Namun periode ini juga menambah kegagalan pemerintahan Macron, yang sejatinya telah menggunung, mulai dari divestasi dana negara dari kesejahteraan dan layanan sosial, hingga krisis pengangguran dan kemiskinan, yang tidak akan terpecahkan melalui sistem penguncian.
Saat demonstrasi besar-besaran Black Lives, Prancis menerima banyak sorotan dan dimintai pertanggungjawaban atas banyaknya kematian pemuda kulit hitam dan Arab di tangan polisi, termasuk di antaranya Adama Traore, seorang pemuda kulit hitam malang dari pinggiran kota Paris yang tewas dalam tahanan polisi. Kasusnya sekali lagi menguatkan rasisme sistemik yang begitu kental di Prancis, dan begitu mengakar sejak masa kolonialnya.
Terungkapnya rahasia kelam ini, memberikan pukulan pada citra Macron sebagai 'pencetus perubahan' yang dipupuknya dengan cermat, dan setiap pernyataan yang dia buat, tentang mengakui sejarah negatif kolonial Prancis, menjadi terdengar seperti omong kosong.

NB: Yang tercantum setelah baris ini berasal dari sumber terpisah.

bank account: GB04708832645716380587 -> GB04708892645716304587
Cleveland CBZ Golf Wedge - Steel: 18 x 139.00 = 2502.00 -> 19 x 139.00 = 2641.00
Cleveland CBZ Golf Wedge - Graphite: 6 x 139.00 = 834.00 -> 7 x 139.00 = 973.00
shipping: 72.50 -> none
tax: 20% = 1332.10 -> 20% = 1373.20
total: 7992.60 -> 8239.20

Keputusan Macron untuk meningkatkan pemantauan masjid, mengakhiri impor imam dari luar negeri dan memeriksa anggaran masjid, semakin meragukan 'bebasnya' Prancis dari rasisme yang telah mengakar selama ratusan tahun.

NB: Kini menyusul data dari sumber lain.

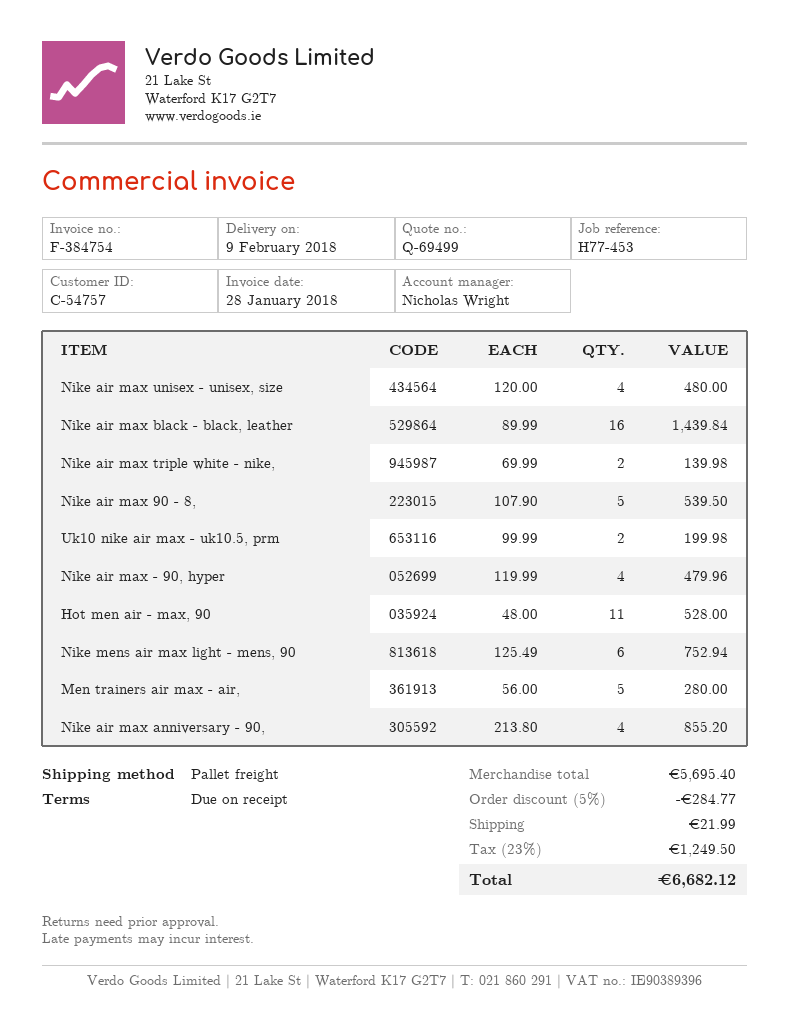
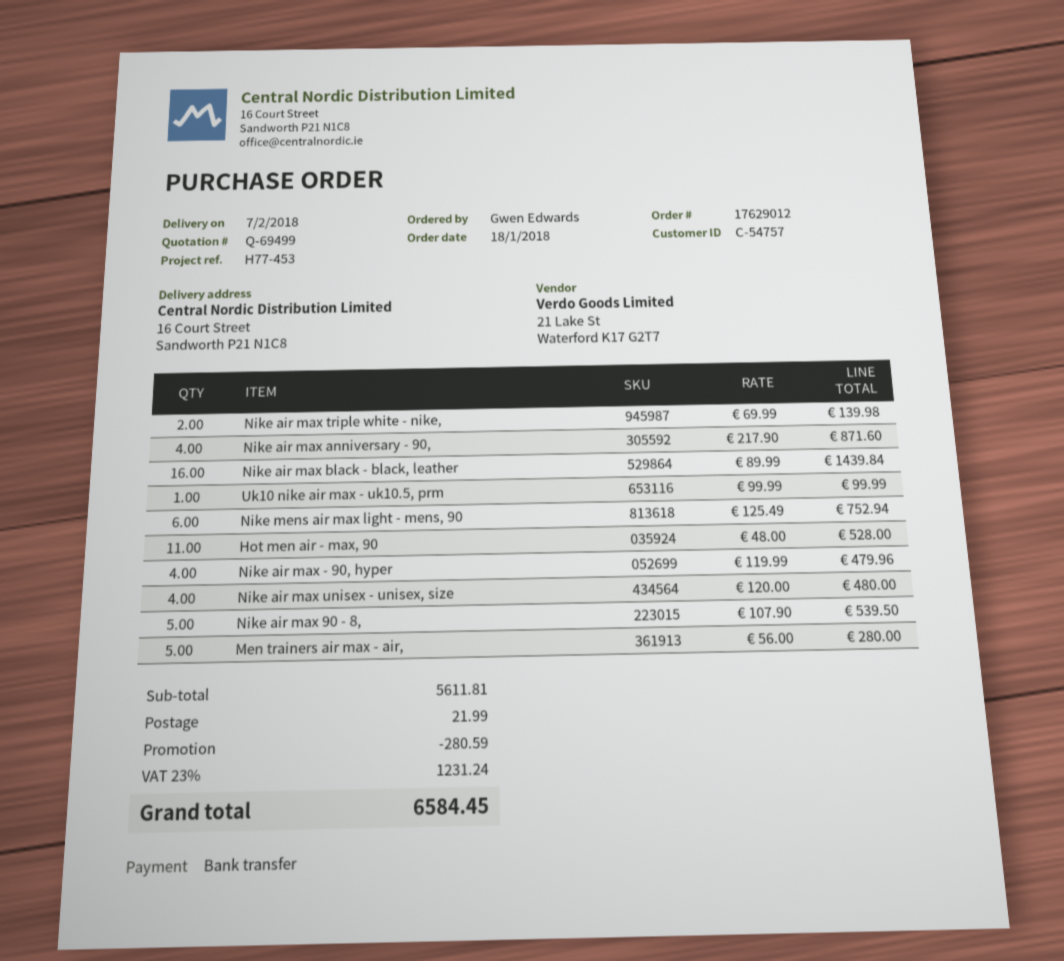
delivery date: 2018-02-09 -> 2018-02-07
Uk10 nike air max - uk10.5, prm: 2 x 99.99 = 199.98 -> 1 x 99.99 = 99.99
Nike air max anniversary - 90,: 4 x 213.80 = 855.20 -> 4 x 217.90 = 871.60
subtotal: 5695.40 -> 5611.81
discount: 284.77 -> 280.59
tax: 23% = 1249.50 -> 23% = 1231.24
total: 6682.12 -> 6584.45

Upaya deislamisasi yang berkedok pelatihan dan sosialisasi 'Islam modern' bagi para imam juga telah menjadi hal normal. Prancis telah mengadopsi metode ini selama kolonisasi Aljazair, tidak hanya dalam lingkup agama, tetapi juga di antara komunitas di mana ia akan memilih dan "mendidik" minoritas kecil Aljazair yang akan dikenal sebagai les evolues (yang berevolusi).

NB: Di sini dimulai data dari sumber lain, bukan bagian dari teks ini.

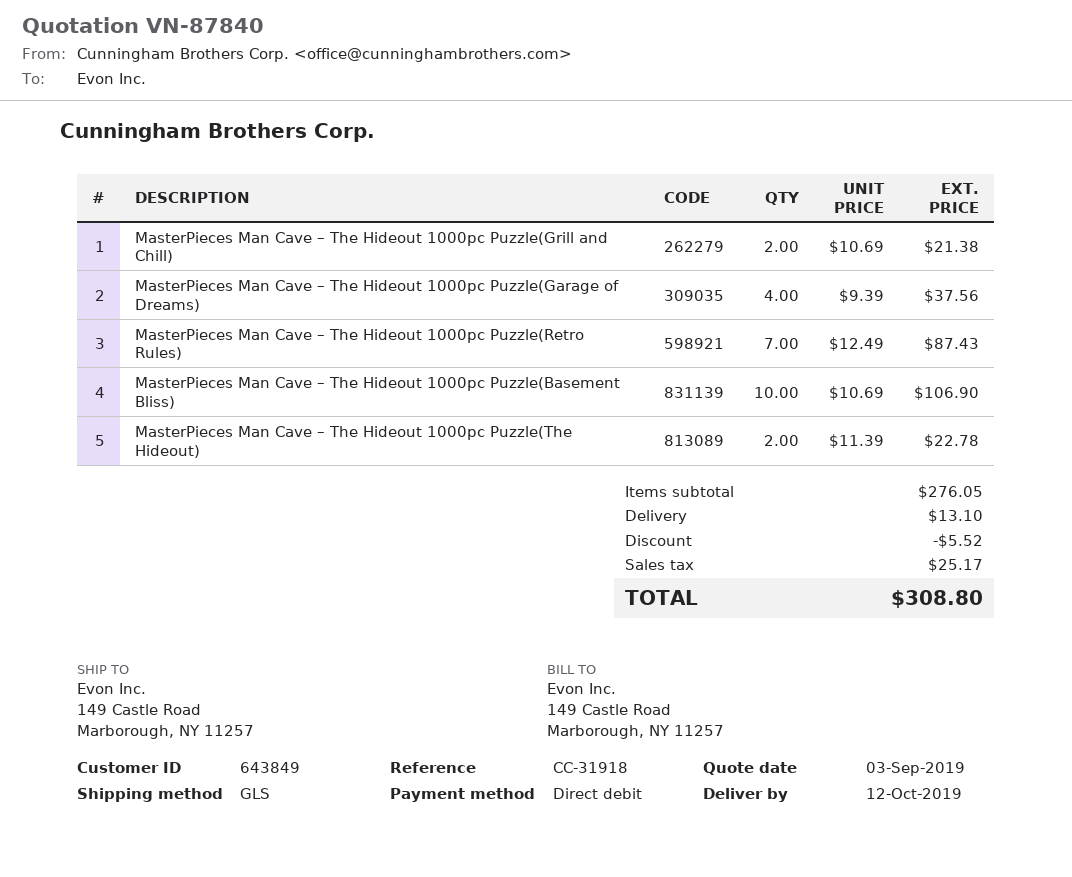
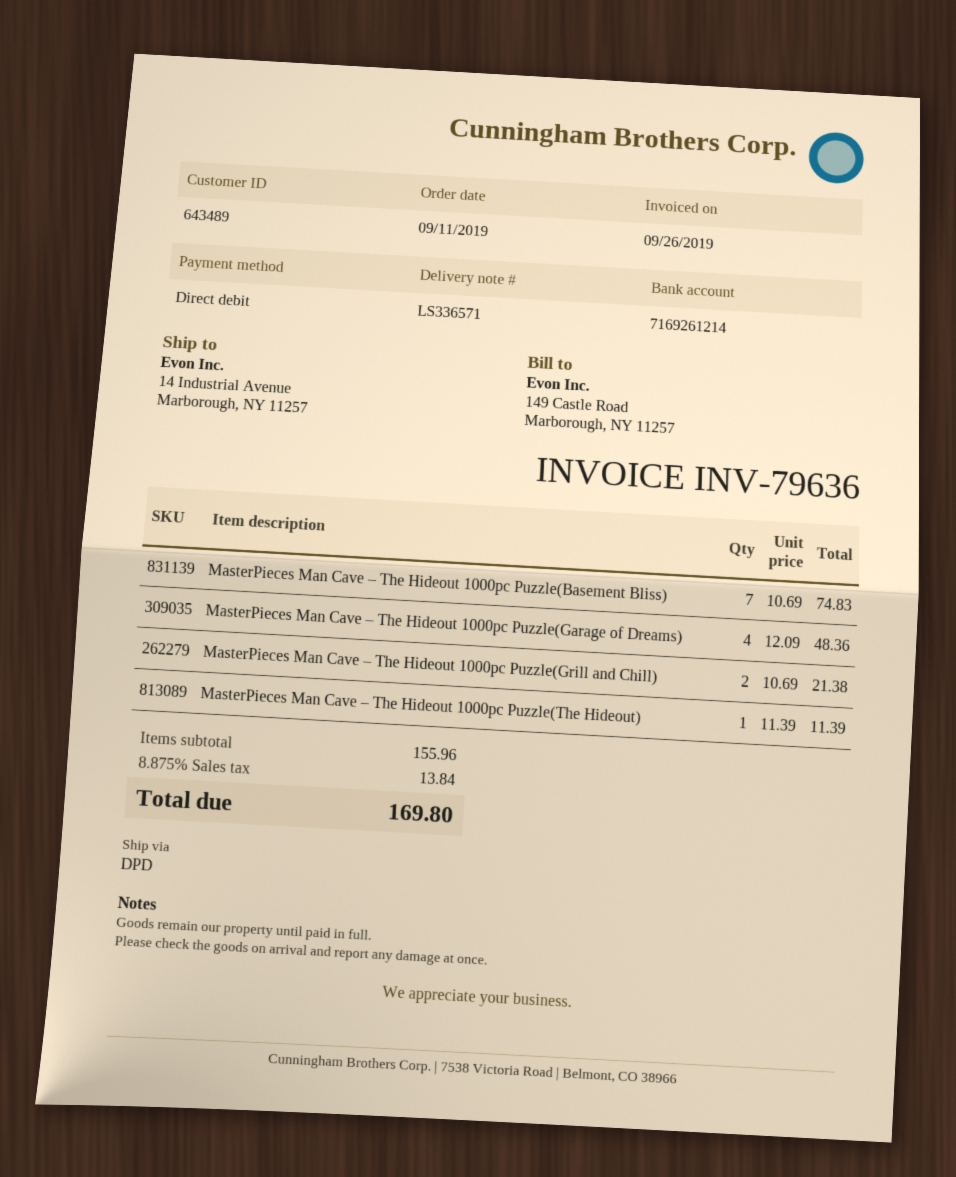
customer number: 643849 -> 643489
shipping method: GLS -> DPD
ship to: 149 Castle Road, Marborough, NY 11257 -> 14 Industrial Avenue, Marborough, NY 11257
MasterPieces Man Cave – The Hideout 1000pc Puzzle(Garage of Dreams): 4 x 9.39 = 37.56 -> 4 x 12.09 = 48.36
MasterPieces Man Cave – The Hideout 1000pc Puzzle(Retro Rules): 7 x 12.49 = 87.43 -> none
MasterPieces Man Cave – The Hideout 1000pc Puzzle(Basement Bliss): 10 x 10.69 = 106.90 -> 7 x 10.69 = 74.83
MasterPieces Man Cave – The Hideout 1000pc Puzzle(The Hideout): 2 x 11.39 = 22.78 -> 1 x 11.39 = 11.39
subtotal: 276.05 -> 155.96
discount: 5.52 -> none
shipping: 13.10 -> none
tax: 25.17 -> 13.84
total: 308.80 -> 169.80

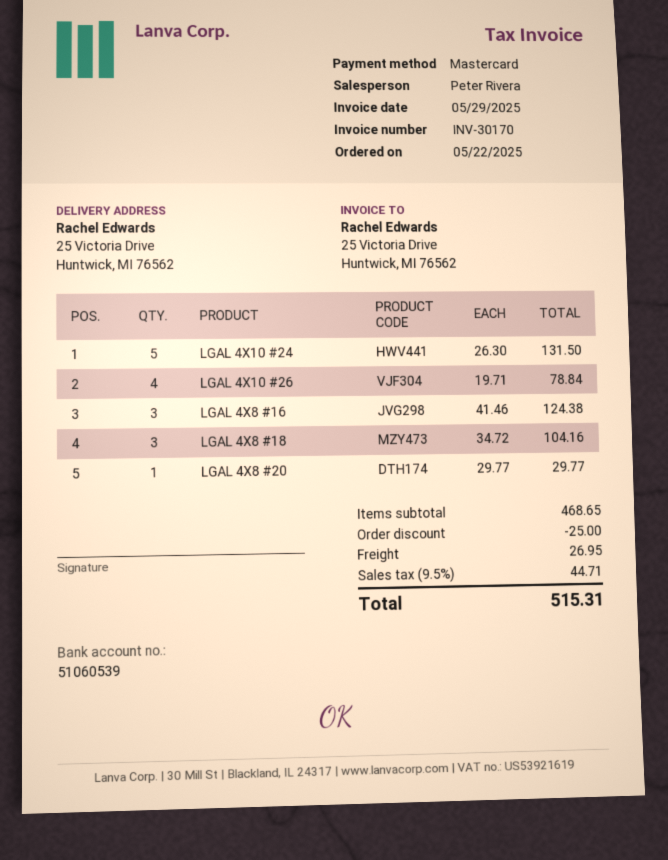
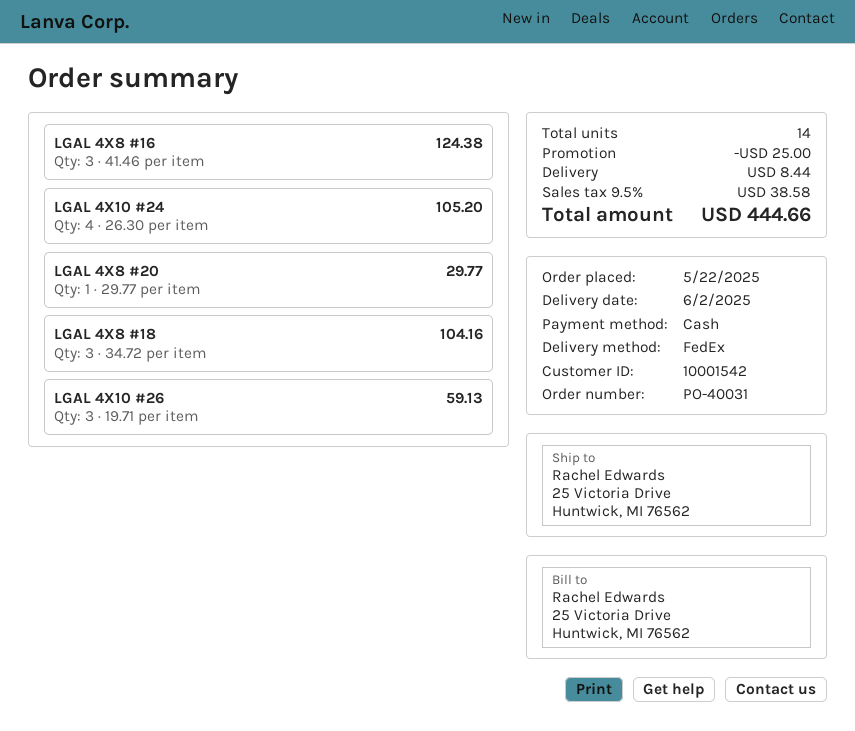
payment method: Mastercard -> cash
LGAL 4X10 #24: 5 x 26.30 = 131.50 -> 4 x 26.30 = 105.20
LGAL 4X10 #26: 4 x 19.71 = 78.84 -> 3 x 19.71 = 59.13
shipping: 26.95 -> 8.44
tax: 9.5% = 44.71 -> 9.5% = 38.58
total: 515.31 -> 444.66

"Melalui metode ini, mereka diharapkan dapat mengadopsi dan mencintai nilai-nilai republik Prancis, kemudian pergi keluar untuk meyakinkan seluruh rakyat Aljazair agar tidak mencari pembebasan," ujar Bouattia.
Misi 'peradaban' ini terus berlanjut, dimana Muslim harus terus dididik, bahkan tentang bagaimana menjalankan agama mereka sendiri. Misi ini juga berfungsi untuk 'mengubah' 5,7 juta Muslim Prancis melalui kebijakannya.
"Muslim akan terpinggirkan secara sosial ekonomi, didiskriminasi dalam pendidikan atau pekerjaan, dan 'penggencetan' Muslim ini hanya untuk kepentingan politiknya menyambut Pilkada," tegas Bouattia.
Di sisi lain, rakyat Prancis menuntut pemerintahan yang lebih baik, dengan berdemokrasi dan meneriakkan pendapat serta perasaan mereka yang bertentangan dengan kebijakan Macron. Mungkin Macron sekali lagi dibutakan oleh keangkuhannya dan terbawa oleh upaya membangun citranya sendiri, kata Bouattia.
"Bukan Islam yang sedang krisis. Itu adalah Macron, pemerintahannya, dan sistem yang mereka coba pertahankan. Pemilu 2022 menghadirkan peluang nyata untuk memasukkan mereka ke tong sampah sejarah," tulis Bouattia.